Researchers at UCL have developed a new hand-held scanner that can generate detailed 3D photoacoustic images in seconds, leading to potential earlier disease diagnosis in a clinical setting. Published in Nature Biomedical Engineering, the study shows that the scanner can provide real-time photoacoustic tomography imaging that visualizes changes in blood vessels up to 15mm deep in human tissues. Existing PAT technology has typically been too slow for clinical use, with scans taking over five minutes and requiring patients to be motionless. The new scanner accelerates image acquisition, making it suitable for clinical use for the first time.
The new speed of the scanner will improve image quality and make it more accessible to frail or ill patients. This technology could potentially diagnose cancer, cardiovascular disease, and arthritis in the near future, pending further testing. Professor Paul Beard, the corresponding author of the study, emphasized the significance of these technical advances in allowing clinicians to visualize aspects of human biology and disease that were previously inaccessible. Testing the scanner on patients with various conditions, the research team was able to produce detailed images that highlighted deformities and structural changes in the microvasculature.
Photoacoustic tomography (PAT) has been hailed as revolutionary since its early development in 2000, offering insights into biological processes and improving clinical assessment of major diseases. PAT utilizes laser-generated ultrasound waves to visualize tissues absorbing light and producing sound waves. PAT scanners fire short laser bursts at biological tissue, causing a slight increase in heat and pressure that generates an ultrasound wave containing tissue information. Detection of the ultrasound wave using light has been a key innovation in producing highly detailed images never seen before.
The new scanner has been tested in patients with various conditions such as type-2 diabetes, rheumatoid arthritis, and breast cancer, as well as healthy volunteers. In patients with diabetes, the scanner revealed deformities in the microvasculature of the feet, which could help in early diagnosis and understanding of disease progression.
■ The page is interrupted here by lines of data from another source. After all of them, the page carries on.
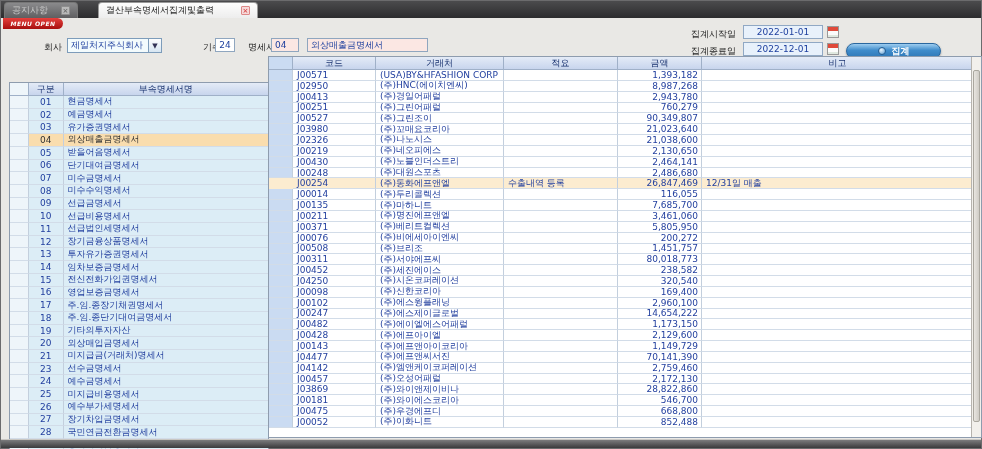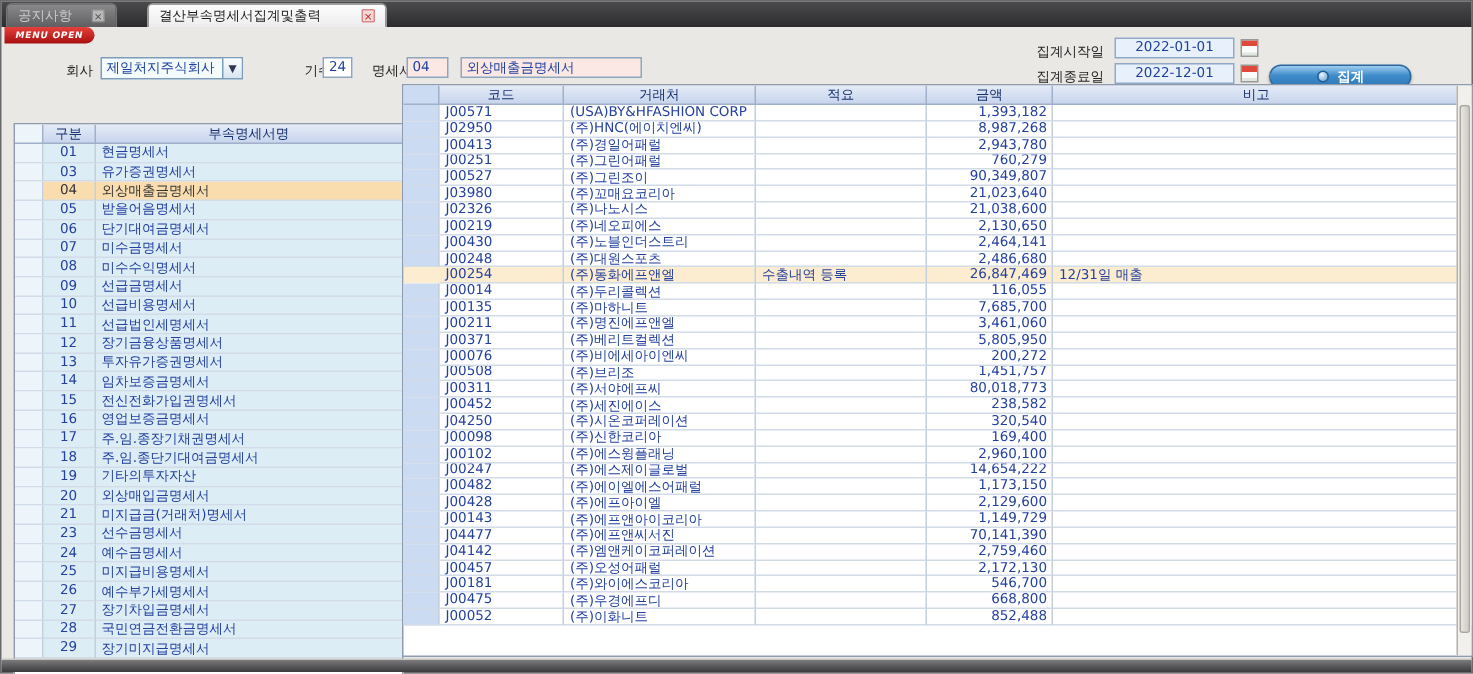--- a/index.html
+++ b/index.html
@@ -149,20 +149,25 @@
       <div class="hcell gl-name" style="border-right:none;">부속명세서명</div>
     </div>
     <div id="left-rows">
         <div class="row">
           <div class="cell gl-gutter"></div>
           <div class="cell gl-no ctr">01</div>
           <div class="cell gl-name padl" style="border-right: none;">현금명세서</div>
         </div>
         <div class="row">
           <div class="cell gl-gutter"></div>
+          <div class="cell gl-no ctr">02</div>
+          <div class="cell gl-name padl" style="border-right: none;">예금명세서</div>
+        </div>
+        <div class="row">
+          <div class="cell gl-gutter"></div>
           <div class="cell gl-no ctr">03</div>
           <div class="cell gl-name padl" style="border-right: none;">유가증권명세서</div>
         </div>
         <div class="row sel">
           <div class="cell gl-gutter"></div>
           <div class="cell gl-no ctr">04</div>
           <div class="cell gl-name padl" style="border-right: none;">외상매출금명세서</div>
         </div>
         <div class="row">
           <div class="cell gl-gutter"></div>
@@ -525,20 +530,28 @@
         <div class="row">
           <div class="cell gr-gutter ctr"></div>
           <div class="cell gr-code padl">J00457</div>
           <div class="cell gr-name padl">(주)오성어패럴</div>
           <div class="cell gr-desc padl"></div>
           <div class="cell gr-amt num">2,172,130</div>
           <div class="cell gr-note padl" style="border-right: none;"></div>
         </div>
         <div class="row">
           <div class="cell gr-gutter ctr"></div>
+          <div class="cell gr-code padl">J03869</div>
+          <div class="cell gr-name padl">(주)와이앤제이비나</div>
+          <div class="cell gr-desc padl"></div>
+          <div class="cell gr-amt num">28,822,860</div>
+          <div class="cell gr-note padl" style="border-right: none;"></div>
+        </div>
+        <div class="row">
+          <div class="cell gr-gutter ctr"></div>
           <div class="cell gr-code padl">J00181</div>
           <div class="cell gr-name padl">(주)와이에스코리아</div>
           <div class="cell gr-desc padl"></div>
           <div class="cell gr-amt num">546,700</div>
           <div class="cell gr-note padl" style="border-right: none;"></div>
         </div>
         <div class="row">
           <div class="cell gr-gutter ctr"></div>
           <div class="cell gr-code padl">J00475</div>
           <div class="cell gr-name padl">(주)우경에프디</div>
Similarly, cancer tumors with high densities of small blood vessels can be visualized using PAT imaging, assisting surgeons in better distinguishing tumor tissue from normal tissue during surgery.
By reducing the time needed to acquire images, the UCL researchers were able to solve the speed problem that had previously hindered the use of PAT in a clinical setting. Innovations in scanner design and image reconstruction mathematics allowed for faster image acquisition, with ultrasound waves detected at multiple points simultaneously, speeding up the process considerably. The scanner sensitivity to haemoglobin, a light-absorbing molecule that produces ultrasound waves, makes it particularly useful for various medical imaging applications. Future research will focus on confirming the clinical utility of the scanner with a larger group of patients.
Overall, the development of the new hand-held scanner at UCL represents a significant advancement in medical imaging technology. By providing highly detailed, real-time images of blood vessels and tissues, the scanner offers the potential for earlier disease diagnosis and better understanding of disease processes. With further research and testing, the scanner could become an essential tool in diagnosing conditions such as cancer, cardiovascular disease, and arthritis. The speed and quality of the images produced by the scanner make it suitable for clinical use, with the potential to transform medical imaging practices in the near future.